38 years later I wonder “Did that really happen?”

So as the anniversary approached, I ask a mutual friend of mine and Ross Grimsley. (It’s not like I have a lot of mutual friends of former baseball players, but in this case I do.) She said she would find out.

What I found out from Ross was even better than I hoped:

“I thought I was with the O’s when that happened, but could be wrong. Harry Carey and his co-host Jim Piersall were riding my (butt) on the radio and I heard it when I went upstairs in clubhouse for something. I got taken out in the 8th inn and as I was walking off mound, I looked up at the booth and give them the ole up (yours) sign with my arm.

He called me the next morning and wanted me to be on the pre game show and I told him to go (and do something that is physically impossible yet somewhat hilarious to imagine). He said he was just trying to get fans and team worked up and hopefully come back and win. He asked again if I would be on show and again I replied go (do the same act).

He said he would give me a new watch and I said what time is the show and went on that afternoon.”

How this story plays out in the mind of a Cleveland fan:

1980: I hear about the gesture and think any player who can get away with that is pretty cool.

1990: I hear Harry Carey announce on WGN and think “Wow – I would give him that gesture on general principle.”

2016: The Cubs beat the Indians in the World Series and my hatred for all things Cub-related increases exponentially, almost eclipsing my hatred of the Yankees. Ross Grimsley becomes one of my favorite Indians ever.
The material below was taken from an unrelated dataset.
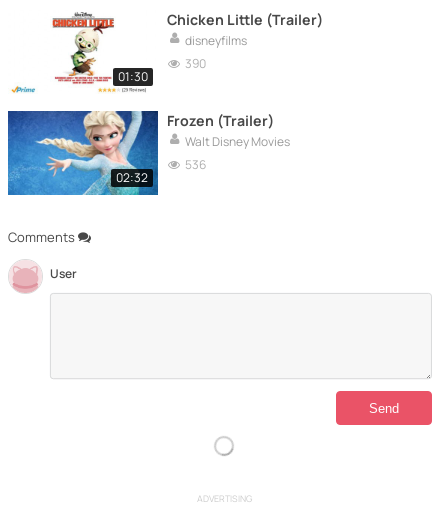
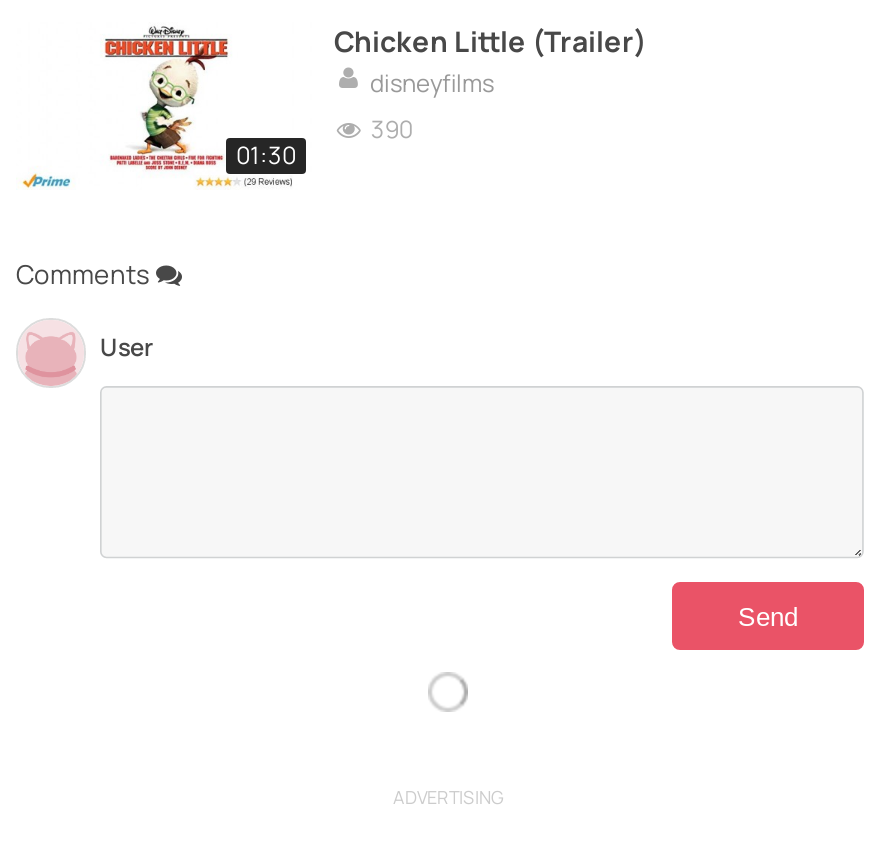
[7,110,159,196] [image] | 02:32 -> none
[167,111,290,173] Frozen (Trailer) | Walt Disney Movies | 536 -> none

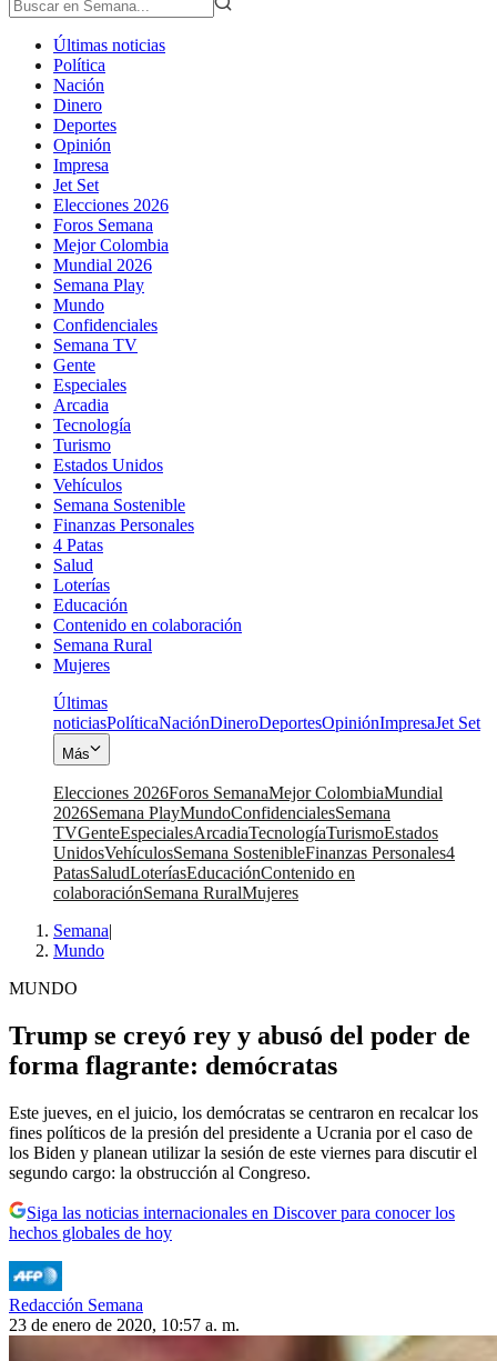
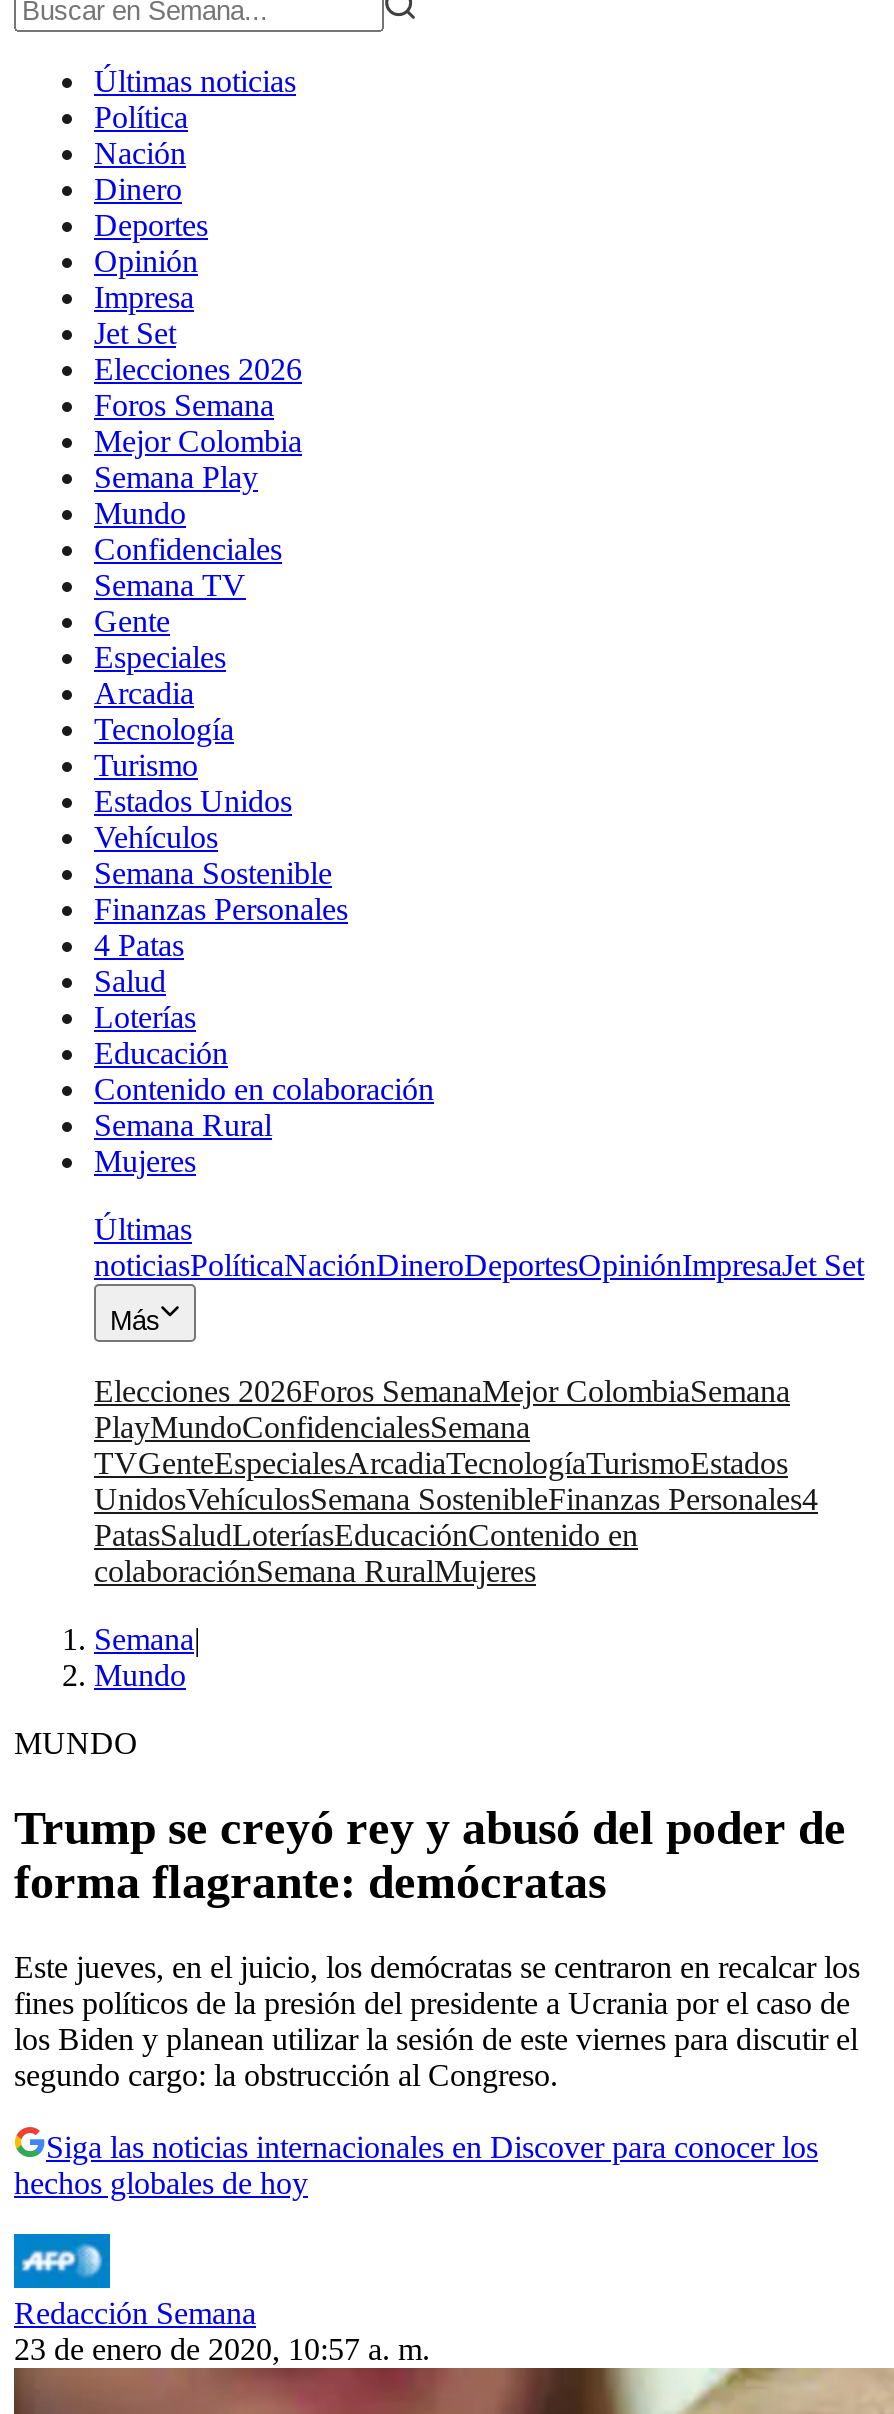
[53,255,152,274] Mundial 2026 -> none
[53,783,443,822] Elecciones 2026Foros SemanaMejor ColombiaMundial | 2026Semana PlayMundoConfidencialesSemana -> [94,1374,790,1444] Elecciones 2026Foros SemanaMejor ColombiaSemana | PlayMundoConfidencialesSemana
2018: I hear the rest of the story and decide Ross Grimsley is my favorite Indian ever. I hope Harry had to give him a Rolex.

Just in case it ever comes up on HQ Sports:

Ross Grimsley is the only 20 game winner in Montreal Expos history.

Next. Indians make it official and retire Jim Thome’s number. dark

Two really useless pieces of trivial information:

  1. In 1973 Topps had different icons for left-handed pitchers (blue background for lefties, red background for right handers).
  2. They got Ross Grimsley’s background wrong.  He has a right-handed background on his card.